Qual o segredo para manter um negócio centenário em funcionamento? Para a empresária Sandra Franciulli, de 45 anos, a resposta é saber se adaptar às novas tendências, mas com a qualidade de sempre.
Ela e as três irmãs - Solange, de 59, Elaine, de 57, e Vivian, de 53 - reuniram forças para superar a morte do irmão em um assalto bem em frente ao negócio e se manter como a terceira geração da família Franciulli a administrar a Padaria Italianinha, que funciona há 129 anos, desde 1896, no tradicional bairro do Bixiga, no centro de São Paulo.
Delícias italianas, como pães, massas e doces
O estabelecimento, especializado em produtos italianos, como pães, massas e doces típicos, foi fundado pelo imigrante Felipe Ponci e passou por muitas mãos até chegar, na década de 1960, ao avô de Sandra, Rafaelli Franciulli, que também veio da Itália. Na época, o pai da empresária, Wilson Franciulli, passou a ajudar o patriarca a tocar o negócio.

“Meus irmãos e eu crescemos atrás do balcão da Italianinha”, conta Sandra. O primeiro neto a assumir a padaria foi o irmão mais velho dela, Wilson Franciulli Júnior.
Tragédia familiar num assalto em frente à Italianinha
Mas ele foi baleado e morto em uma tentativa de assalto em frente à Italianinha, há 20 anos. As irmãs tiveram de reunir forças para manter a empresa da família viva.
“As pessoas acharam que a gente não continuaria com a padaria, porque meu irmão estava à frente da empresa. Perdê-lo foi o maior desafio ao longo dos anos”, afirma Sandra.

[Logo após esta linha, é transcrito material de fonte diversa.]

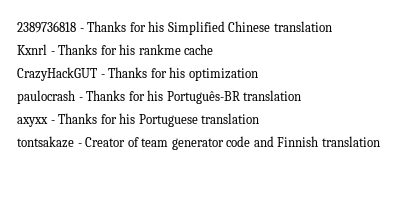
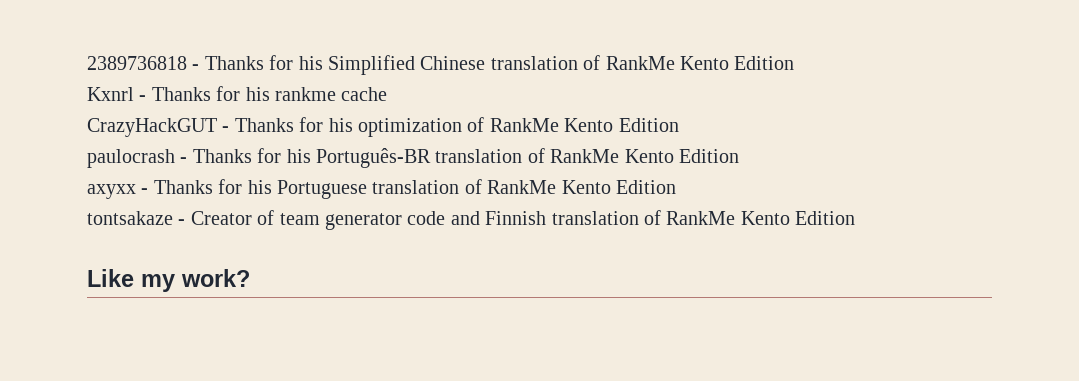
(332, 26) none -> [583,55,795,70] of RankMe Kento Edition
(258, 74) none -> [467,117,679,132] of RankMe Kento Edition
(302, 95) none -> [527,148,739,163] of RankMe Kento Edition
(260, 118) none -> [464,179,676,194] of RankMe Kento Edition
(380, 141) none -> [643,210,856,225] [87,269,250,292] of RankMe Kento Edition // Like my work?

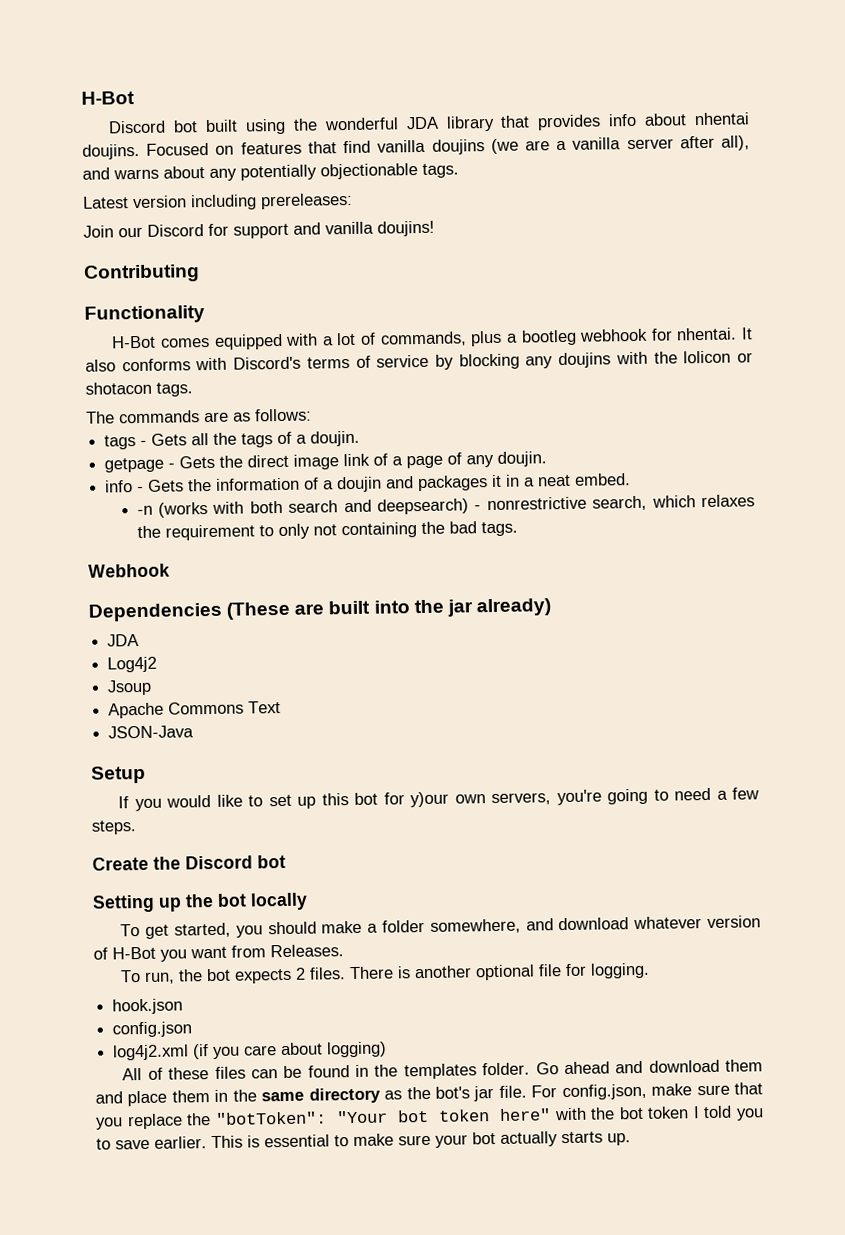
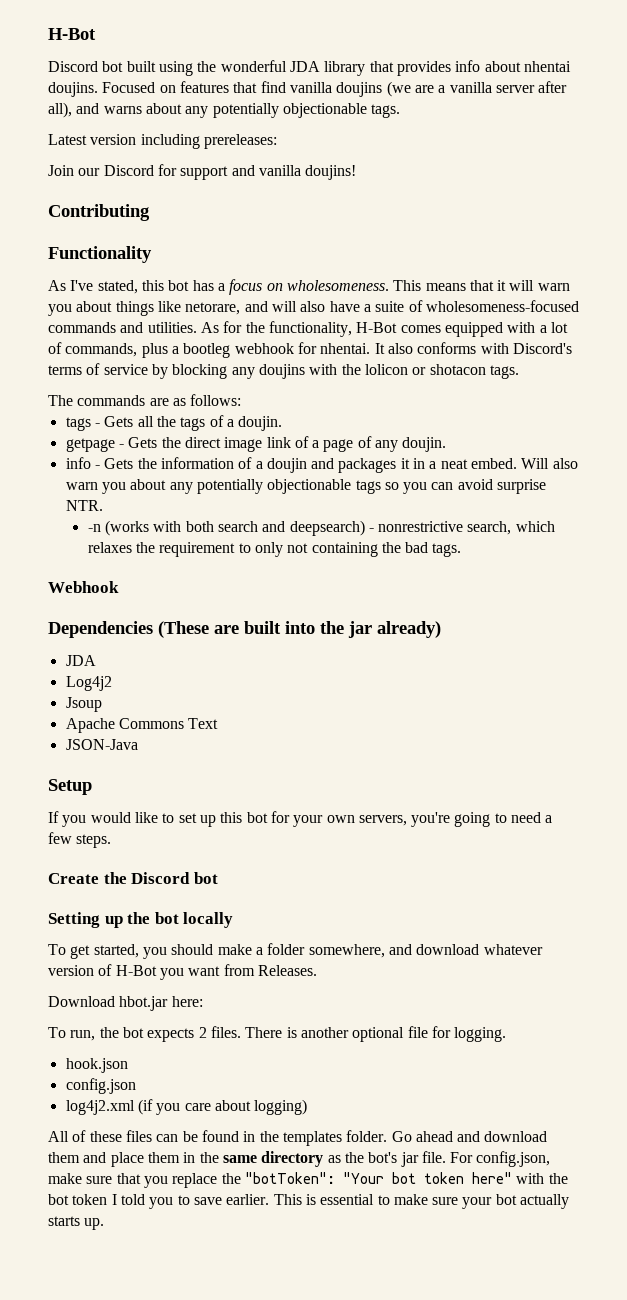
(205, 314) none -> [48,279,570,295] [48,300,579,316] [48,321,352,337] As I've stated, this bot has a focus on wholesomeness. This means that it will warn you about things like netorare, and will also have a suite of wholesomeness-focused commands and utilities. As for the functionality,
(632, 479) none -> [521,458,578,469] [65,479,547,494] [65,500,103,511] Will also warn you about any potentially objectionable tags so you can avoid surprise NTR.
[410,791,450,808] y)our -> [293,815,324,827] your
(344, 951) none -> [48,996,203,1011] // Download hbot.jar here:

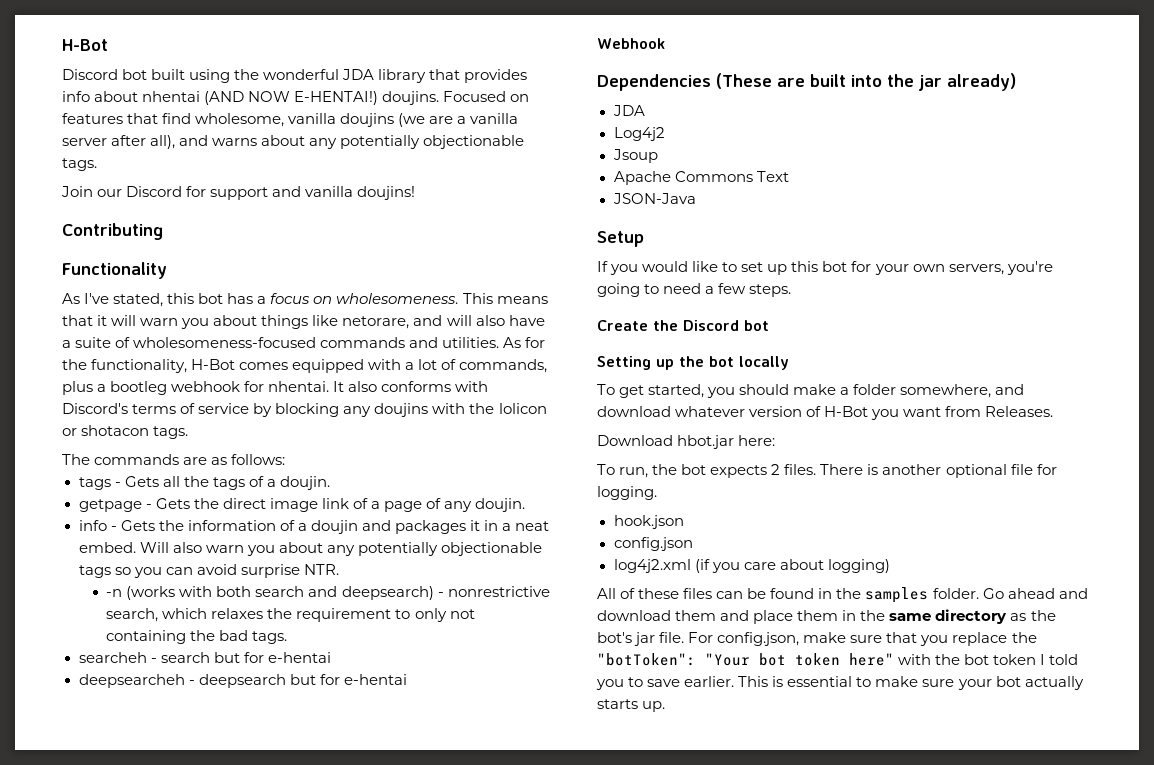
(571, 66) none -> [204,91,379,105] (AND NOW E-HENTAI!)
(286, 87) none -> [195,113,285,127] wholesome,
[48,134,277,149] // Latest version including prereleases: -> (97, 164) none
(462, 550) none -> [78,652,331,663] [78,674,407,688] // searcheh - search but for e-hentai // deepsearcheh - deepsearch but for e-hentai
[282,1131,342,1146] templates -> [865,587,929,603] samples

Para enfrentar o luto e dar conta da missão de gerir um negócio centenário, as irmãs dividiram as tarefas: Sandra é responsável pelas compras e pelo marketing; Solange cuida da administração e gestão financeira; Elaine chefia a cozinha; e Vivian fica à frente do atendimento ao público.

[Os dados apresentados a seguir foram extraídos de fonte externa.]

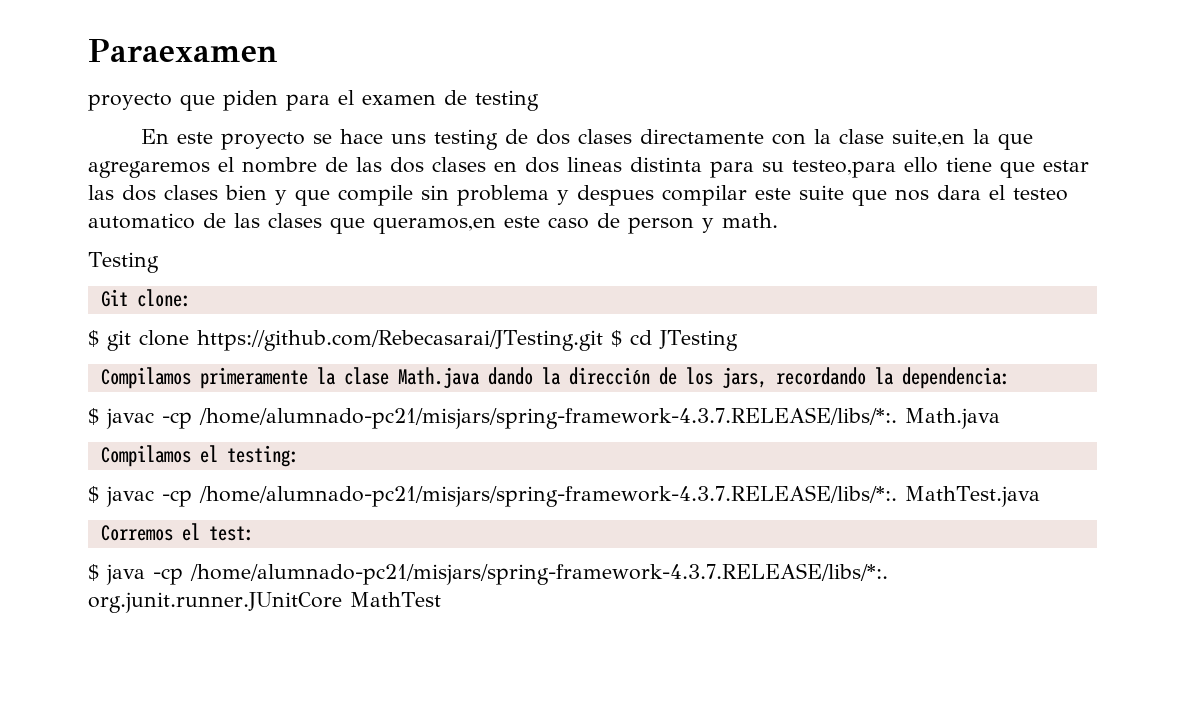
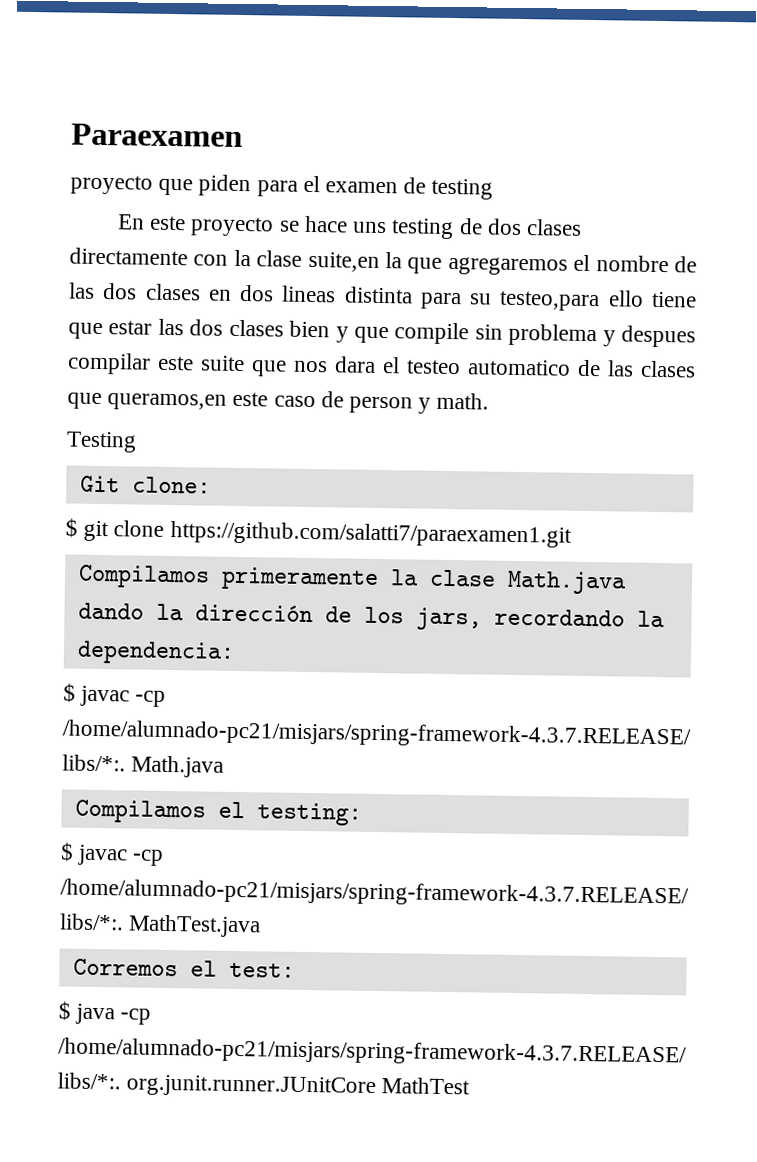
[197,330,738,351] https://github.com/Rebecasarai/JTesting.git $ cd JTesting -> [169,521,572,548] https://github.com/salatti7/paraexamen1.git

O quarteto já conta com o reforço da quarta geração: Nathália Franciulli, de 35 anos, filha de Elaine. A jovem é formada em Administração e tem um emprego paralelo, mas produz os antepastos vendidos na Italianinha e é vista pela família como a sucessora na empresa.
“Temos muitas histórias com clientes, porque alguns nos conhecem desde crianças e acompanharam o nosso crescimento. Tem pessoas que conheceram meu pai, outras que já trazem os netos para conhecer o espaço”, diz Sandra.
Italianinha tinha outro nome antes
A Italianinha tem a mesma sede desde a sua fundação, há 129 anos, na Rua Rui Barbosa. Contudo, nos primeiros 60 anos, ela ocupava um casarão inteiro e se chamava Lucânia.
Na década de 1960, alguns imóveis da Rua Rui Barbosa foram desapropriados para o alargamento da via e toda a estrutura da padaria precisou ser alocada onde funcionava o depósito, que tem apenas 20 metros quadrados. Atualmente, o espaço conta com cadeiras e mesas na calçada, para os clientes consumirem lanches.
Por conta do tamanho reduzido, ela ganhou o apelido de Italianinha - que se tornou o nome oficial do negócio. Sandra conta que a família já cogitou ir para outro endereço e chegou a abrir cafeterias em alguns pontos da cidade, mas desistiu da ideia.

“Nós gostamos de trabalhar juntas e acredito que, com todas as etapas concentradas no mesmo lugar, conseguimos ter um controle melhor do negócio. Tudo é feito aqui, as massas, os pães, os antepastos e os doces”, explica a sócia.
Entre as tradições mantidas, estão o forno, que é o mesmo desde a inauguração, e o fermento natural utilizado nos pães, chamado de levain ou massa-mãe, que foi trazido por Rafaelli da Itália.
Mas a Italianinha também passou por mudanças. Antes reservado em caixotes, o fermento natural agora é armazenado em refrigeradores. Os pães passaram a ser produzidos em tamanhos reduzidos.
“As famílias eram maiores, comiam pães grandes diariamente. Mas isso mudou, e a gente percebeu que os clientes passaram a buscar por porções menores. Então adaptamos”, conta.
O carro-chefe da Italianinha sempre foi o pão recheado com calabresa, seguido pelas versões com calabresa, provolone e mussarela e azeitonas pretas, provolone e mussarela, que custam R$ 45 cada um, com cerca de 700 gramas. Entre os doces, os mais populares são cannoli (R$ 14) e sfogliatella (R$ 14).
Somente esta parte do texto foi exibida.